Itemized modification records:
____

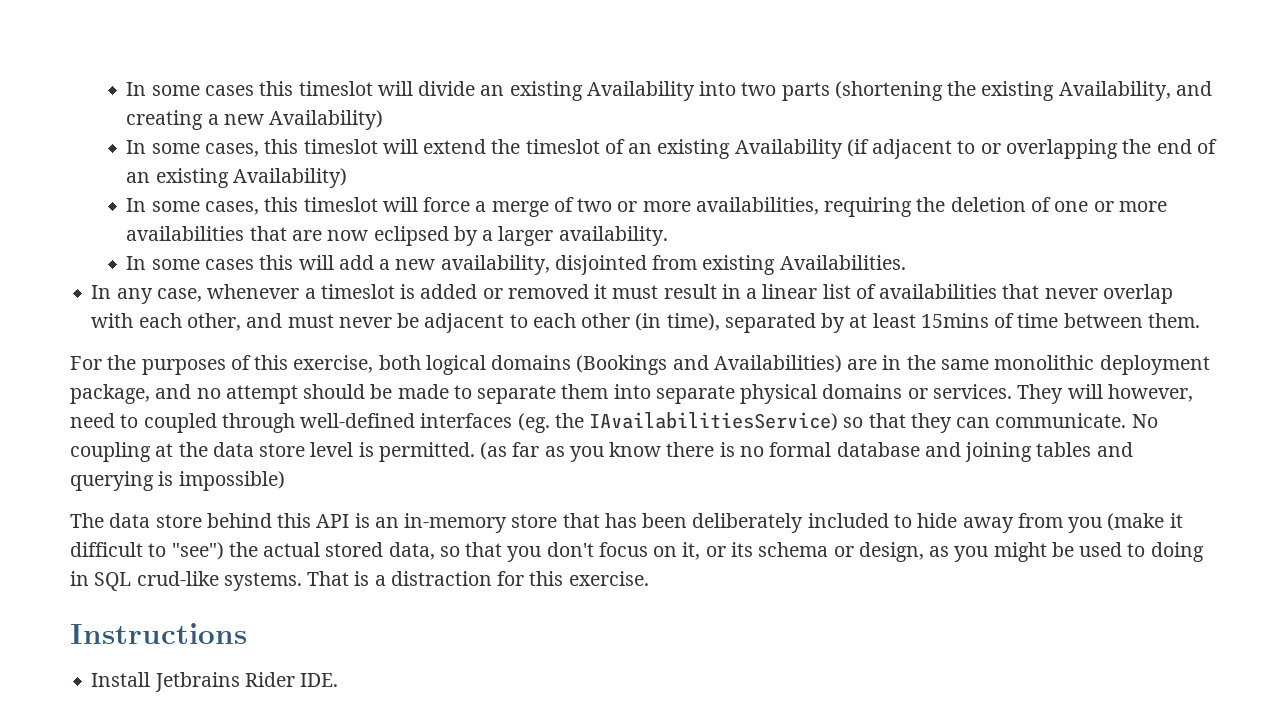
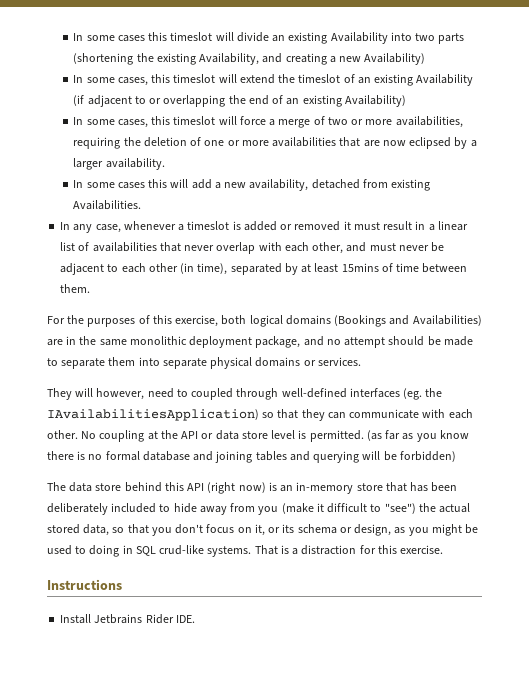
- In some cases this will add a new availability, disjointed from existing Availabilities.
+ In some cases this will add a new availability, detached from existing Availabilities.
- For the purposes of this exercise, both logical domains (Bookings and Availabilities) are in the same monolithic deployment package, and no attempt should be made to separate them into separate physical domains or services. They will however, need to coupled through well-defined interfaces (eg. the IAvailabilitiesService) so that they can communicate.
+ For the purposes of this exercise, both logical domains (Bookings and Availabilities) are in the same monolithic deployment package, and no attempt should be made to separate them into separate physical domains or services.
+ They will however, need to coupled through well-defined interfaces (eg. the IAvailabilitiesApplication) so that they can communicate with each other.
- No coupling at the data store level is permitted.
+ No coupling at the API or data store level is permitted.
- (as far as you know there is no formal database and joining tables and querying is impossible)
+ (as far as you know there is no formal database and joining tables and querying will be forbidden)
- The data store behind this API is an in-memory store that has been deliberately included to hide away from you (make it difficult to "see") the actual stored data, so that you don't focus on it, or its schema or design, as you might be used to doing in SQL crud-like systems.
+ The data store behind this API (right now) is an in-memory store that has been deliberately included to hide away from you (make it difficult to "see") the actual stored data, so that you don't focus on it, or its schema or design, as you might be used to doing in SQL crud-like systems.

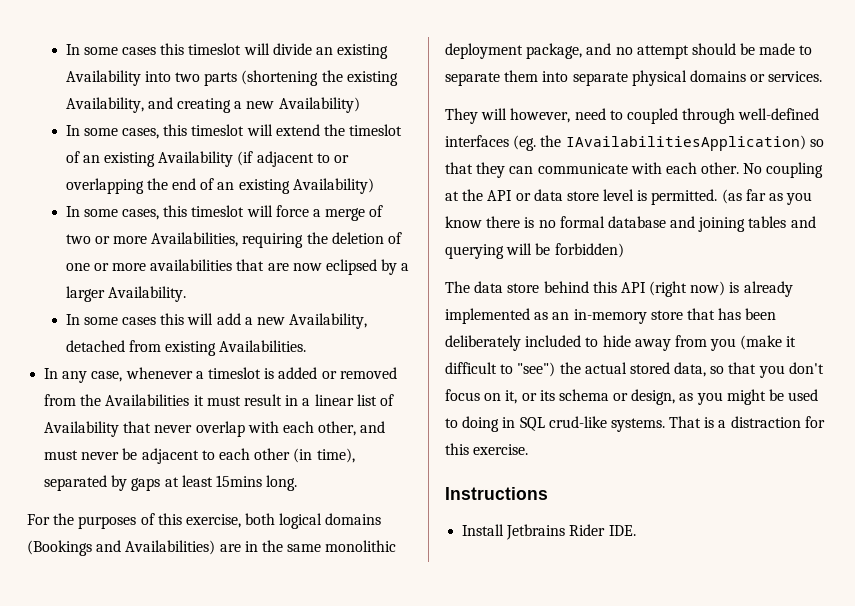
- In some cases, this timeslot will force a merge of two or more availabilities, requiring the deletion of one or more availabilities that are now eclipsed by a larger availability.
+ In some cases, this timeslot will force a merge of two or more Availabilities, requiring the deletion of one or more availabilities that are now eclipsed by a larger Availability.
- In some cases this will add a new availability, detached from existing Availabilities.
+ In some cases this will add a new Availability, detached from existing Availabilities.
- In any case, whenever a timeslot is added or removed it must result in a linear list of availabilities that never overlap with each other, and must never be adjacent to each other (in time), separated by at least 15mins of time between them.
+ In any case, whenever a timeslot is added or removed from the Availabilities it must result in a linear list of Availability that never overlap with each other, and must never be adjacent to each other (in time), separated by gaps at least 15mins long.
- The data store behind this API (right now) is an in-memory store that has been deliberately included to hide away from you (make it difficult to "see") the actual stored data, so that you don't focus on it, or its schema or design, as you might be used to doing in SQL crud-like systems.
+ The data store behind this API (right now) is already implemented as an in-memory store that has been deliberately included to hide away from you (make it difficult to "see") the actual stored data, so that you don't focus on it, or its schema or design, as you might be used to doing in SQL crud-like systems.

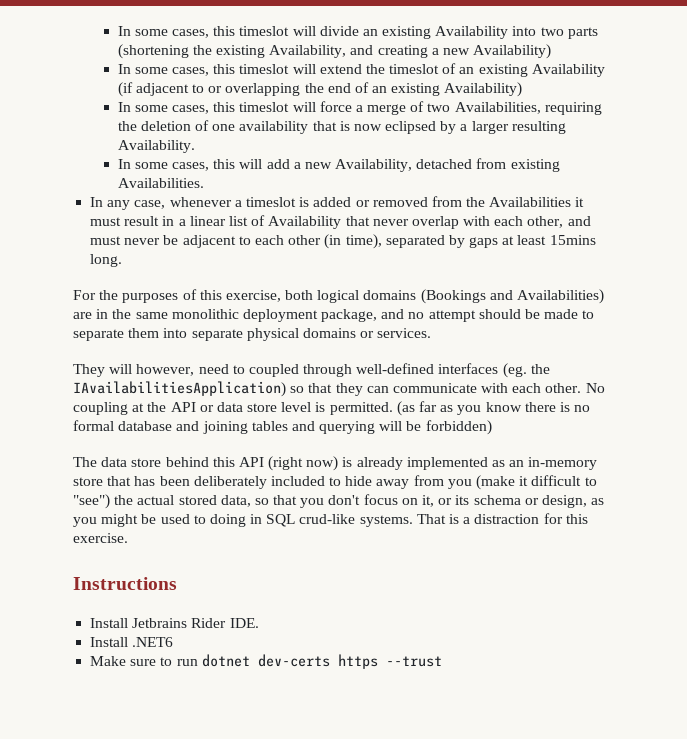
- In some cases this timeslot will divide an existing Availability into two parts (shortening the existing Availability, and creating a new Availability)
+ In some cases, this timeslot will divide an existing Availability into two parts (shortening the existing Availability, and creating a new Availability)
- In some cases, this timeslot will force a merge of two or more Availabilities, requiring the deletion of one or more availabilities that are now eclipsed by a larger Availability.
+ In some cases, this timeslot will force a merge of two Availabilities, requiring the deletion of one availability that is now eclipsed by a larger resulting Availability.
- In some cases this will add a new Availability, detached from existing Availabilities.
+ In some cases, this will add a new Availability, detached from existing Availabilities.
+ Install .NET6
+ Make sure to run dotnet dev-certs https --trust

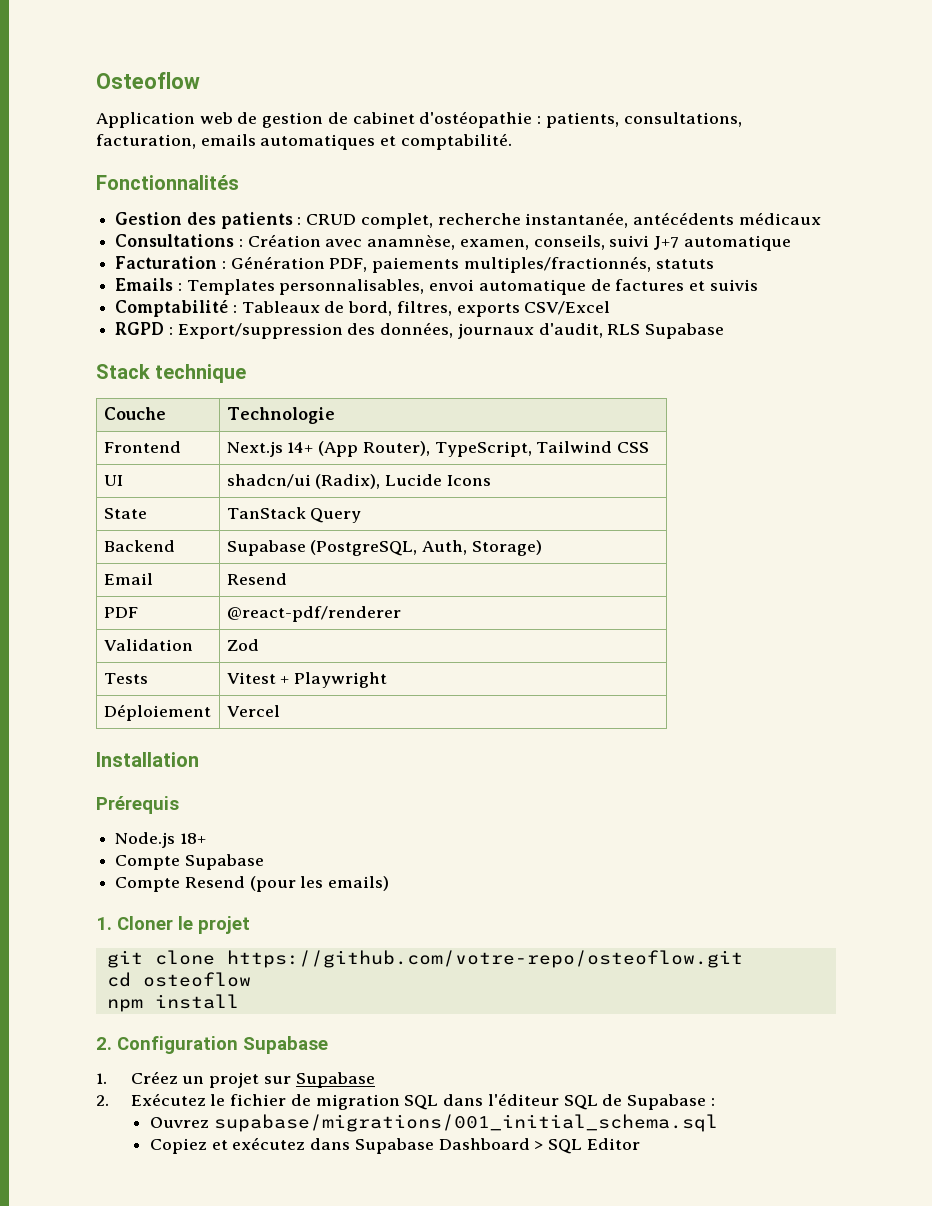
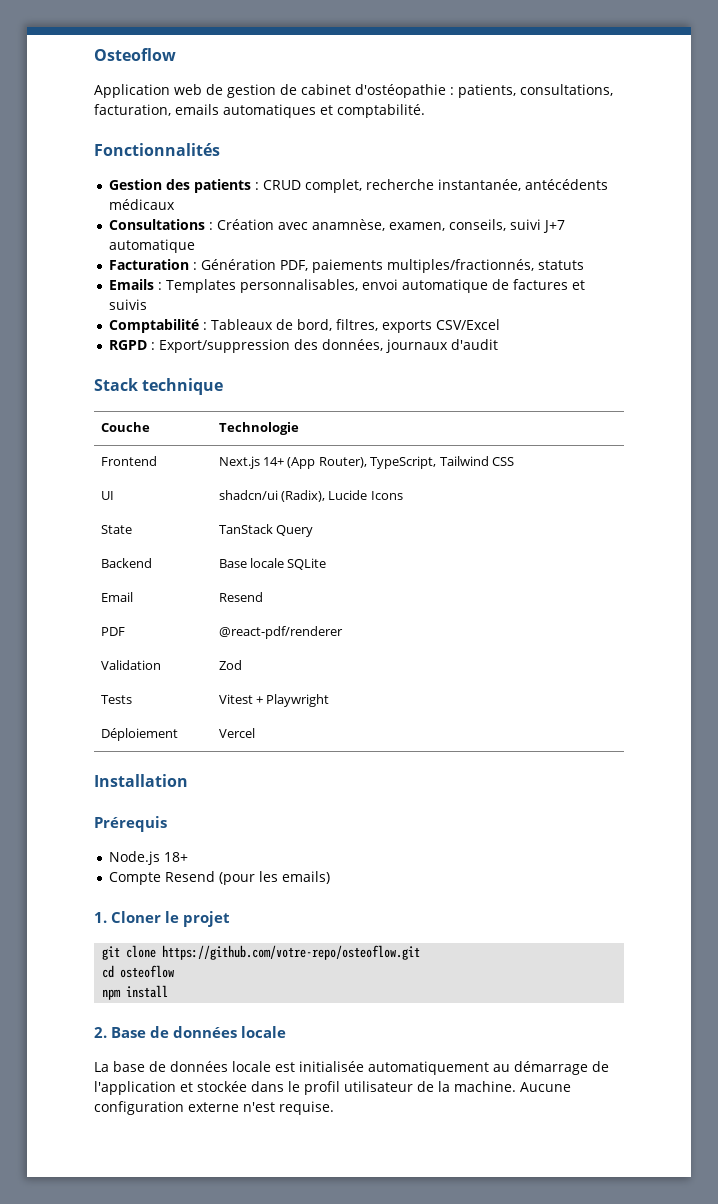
- RGPD : Export/suppression des données, journaux d'audit, RLS Supabase
+ RGPD : Export/suppression des données, journaux d'audit
- Backend | Supabase (PostgreSQL, Auth, Storage)
+ Backend | Base locale SQLite
- Compte Supabase
- 2. Configuration Supabase
- 1. Créez un projet sur Supabase
- 2. Exécutez le fichier de migration SQL dans l'éditeur SQL de Supabase :
- Ouvrez supabase/migrations/001_initial_schema.sql
- Copiez et exécutez dans Supabase Dashboard > SQL Editor
+ 2. Base de données locale
+ La base de données locale est initialisée automatiquement au démarrage de l'application et stockée dans le profil utilisateur de la machine. Aucune configuration externe n'est requise.

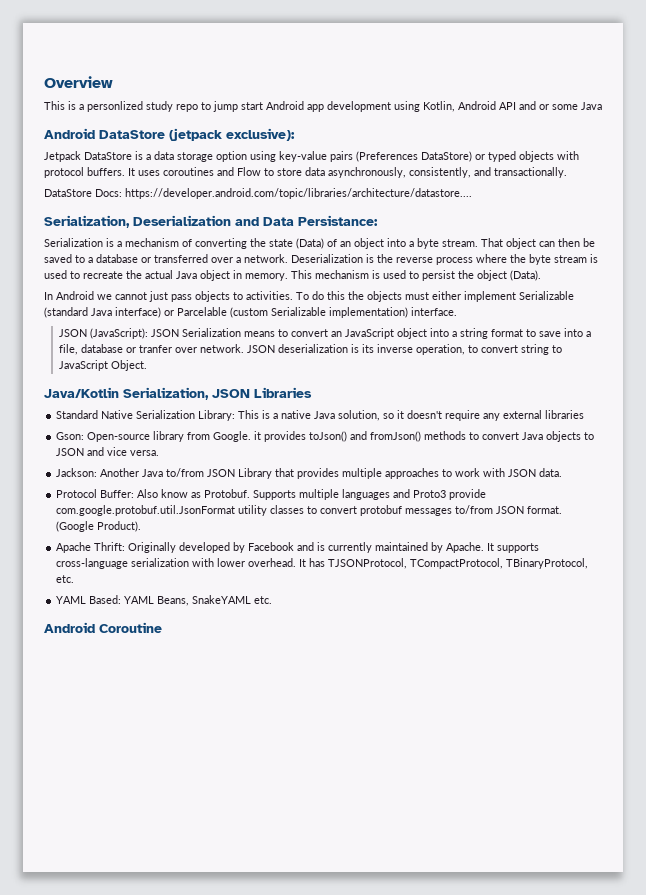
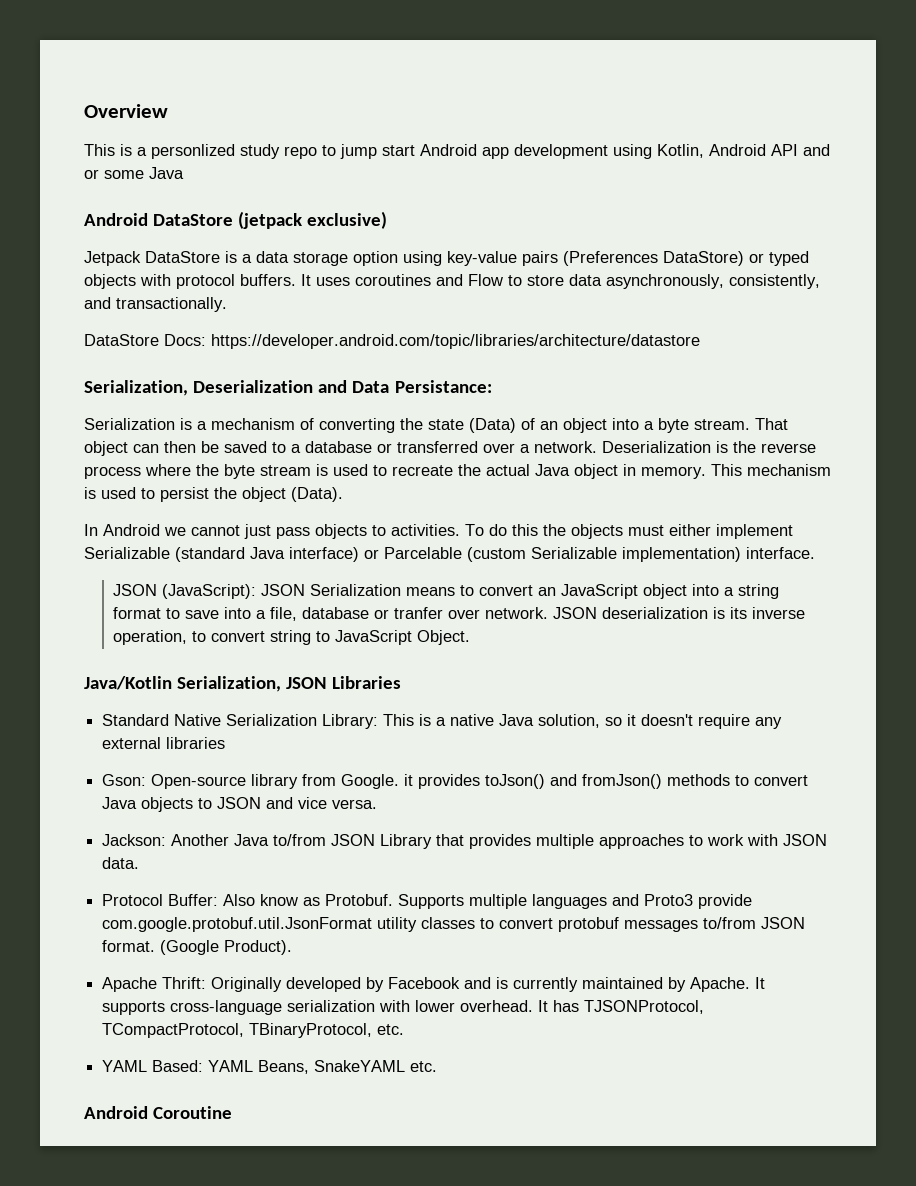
- Android DataStore (jetpack exclusive):
+ Android DataStore (jetpack exclusive)
- DataStore Docs: https://developer.android.com/topic/libraries/architecture/datastore....
+ DataStore Docs: https://developer.android.com/topic/libraries/architecture/datastore

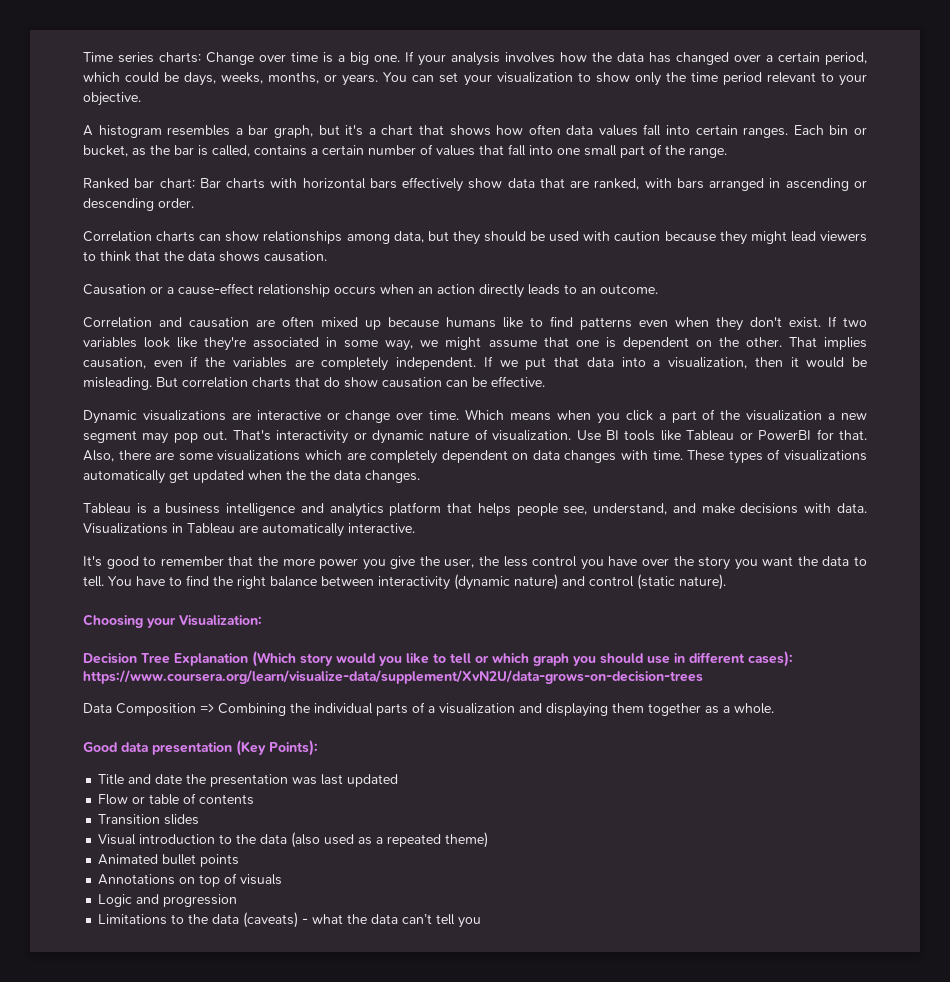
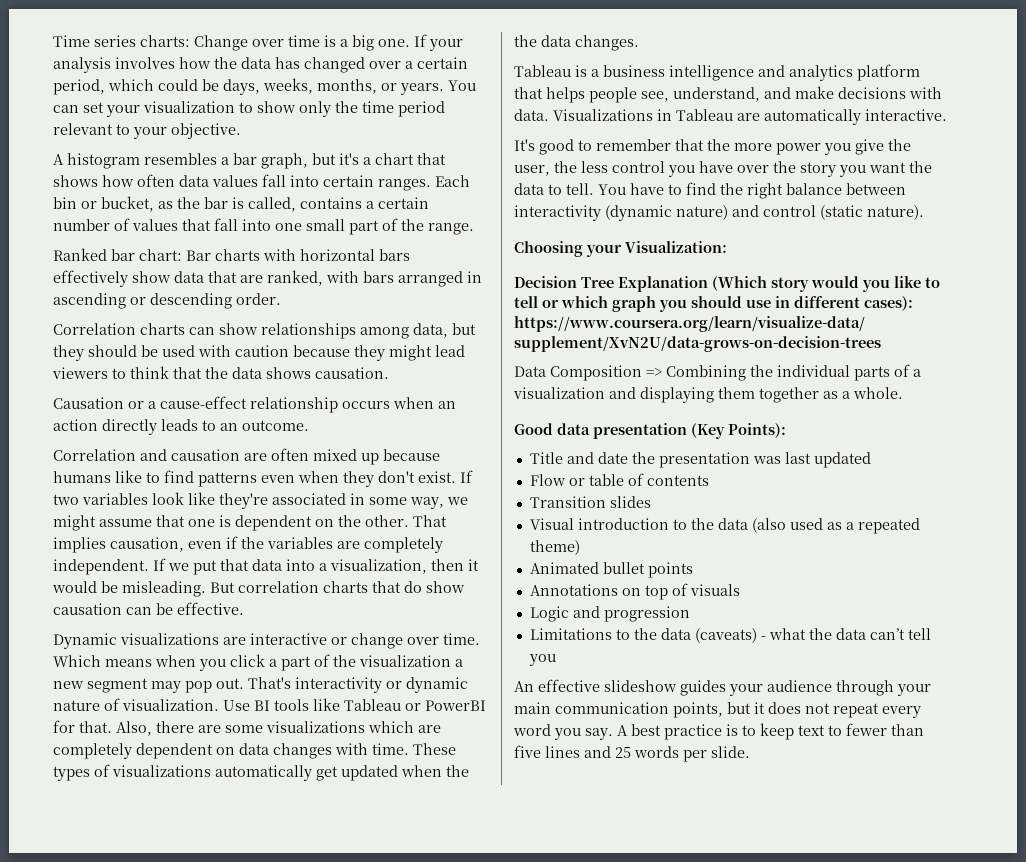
+ An effective slideshow guides your audience through your main communication points, but it does not repeat every word you say. A best practice is to keep text to fewer than five lines and 25 words per slide.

____

* Problem requirements
Nothing but a number belongs in the answer: the tally of lines in the data holding "must".

* Task answer
2